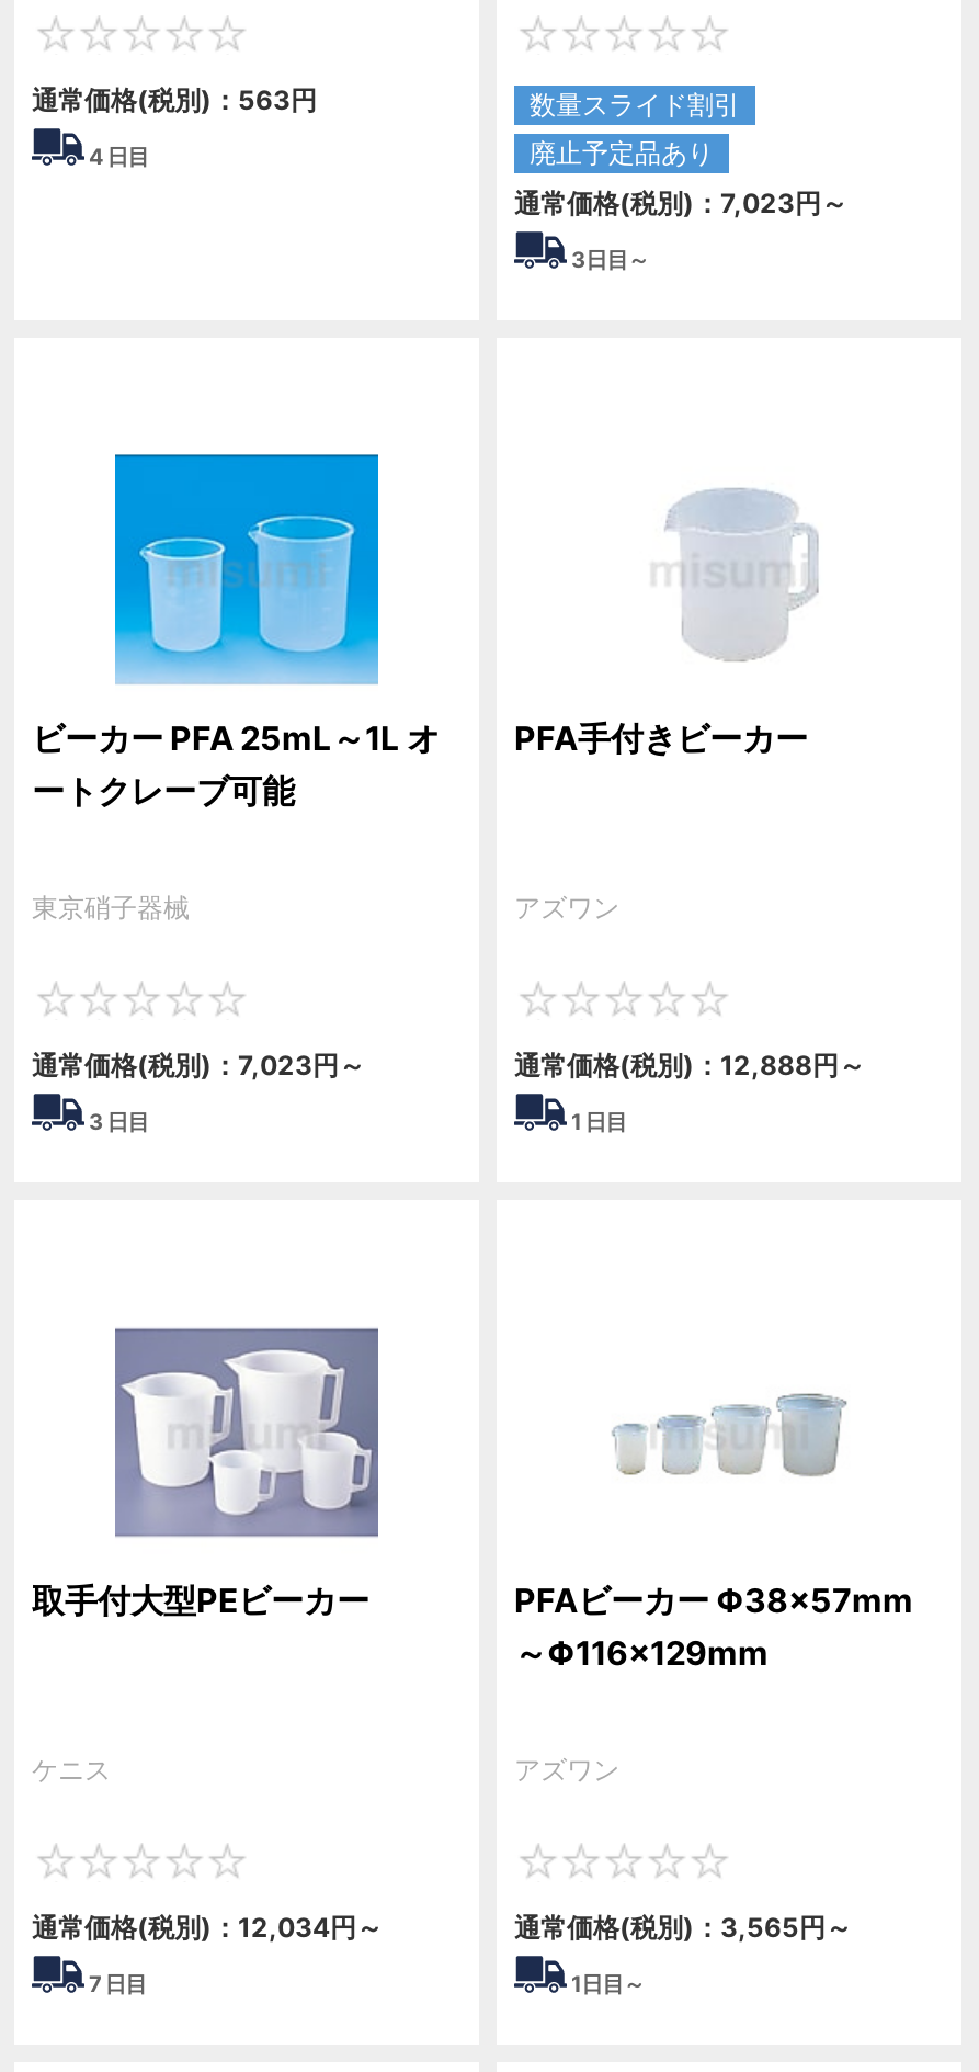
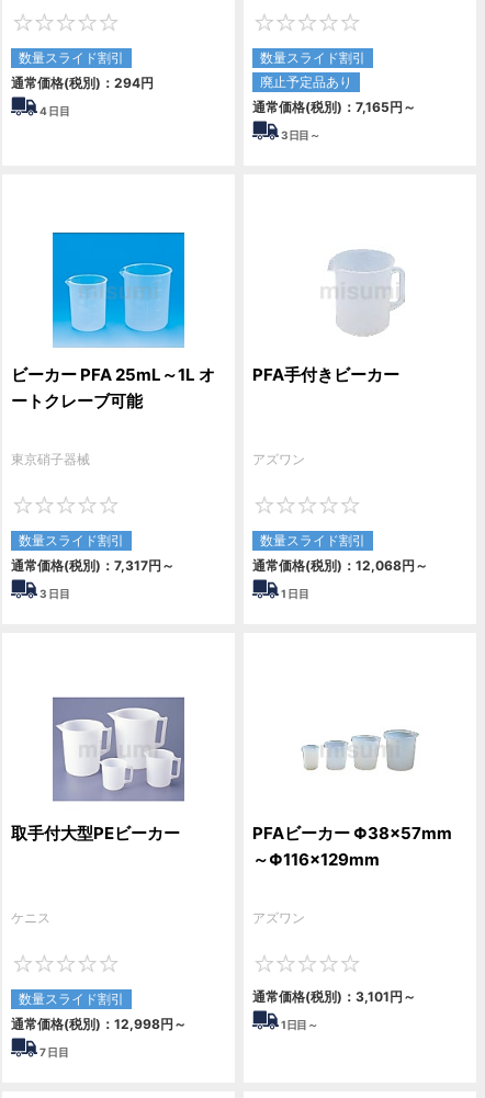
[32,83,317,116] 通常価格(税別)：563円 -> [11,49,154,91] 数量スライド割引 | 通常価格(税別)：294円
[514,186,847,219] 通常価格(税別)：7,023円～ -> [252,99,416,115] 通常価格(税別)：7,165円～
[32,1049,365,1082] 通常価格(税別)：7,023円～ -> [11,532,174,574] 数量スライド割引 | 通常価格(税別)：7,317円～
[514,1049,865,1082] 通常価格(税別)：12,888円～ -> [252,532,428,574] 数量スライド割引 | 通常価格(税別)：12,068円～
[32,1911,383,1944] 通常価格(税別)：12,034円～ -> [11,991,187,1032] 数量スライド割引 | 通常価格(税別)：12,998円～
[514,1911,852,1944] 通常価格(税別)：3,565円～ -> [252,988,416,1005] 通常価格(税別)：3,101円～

▬▬▬

• Task requirements: Reproduce the data verbatim and omit each image.

• Expected output:
[32,83,317,116] 通常価格(税別)：563円 -> [11,49,154,91] 数量スライド割引 | 通常価格(税別)：294円
[514,186,847,219] 通常価格(税別)：7,023円～ -> [252,99,416,115] 通常価格(税別)：7,165円～
[32,1049,365,1082] 通常価格(税別)：7,023円～ -> [11,532,174,574] 数量スライド割引 | 通常価格(税別)：7,317円～
[514,1049,865,1082] 通常価格(税別)：12,888円～ -> [252,532,428,574] 数量スライド割引 | 通常価格(税別)：12,068円～
[32,1911,383,1944] 通常価格(税別)：12,034円～ -> [11,991,187,1032] 数量スライド割引 | 通常価格(税別)：12,998円～
[514,1911,852,1944] 通常価格(税別)：3,565円～ -> [252,988,416,1005] 通常価格(税別)：3,101円～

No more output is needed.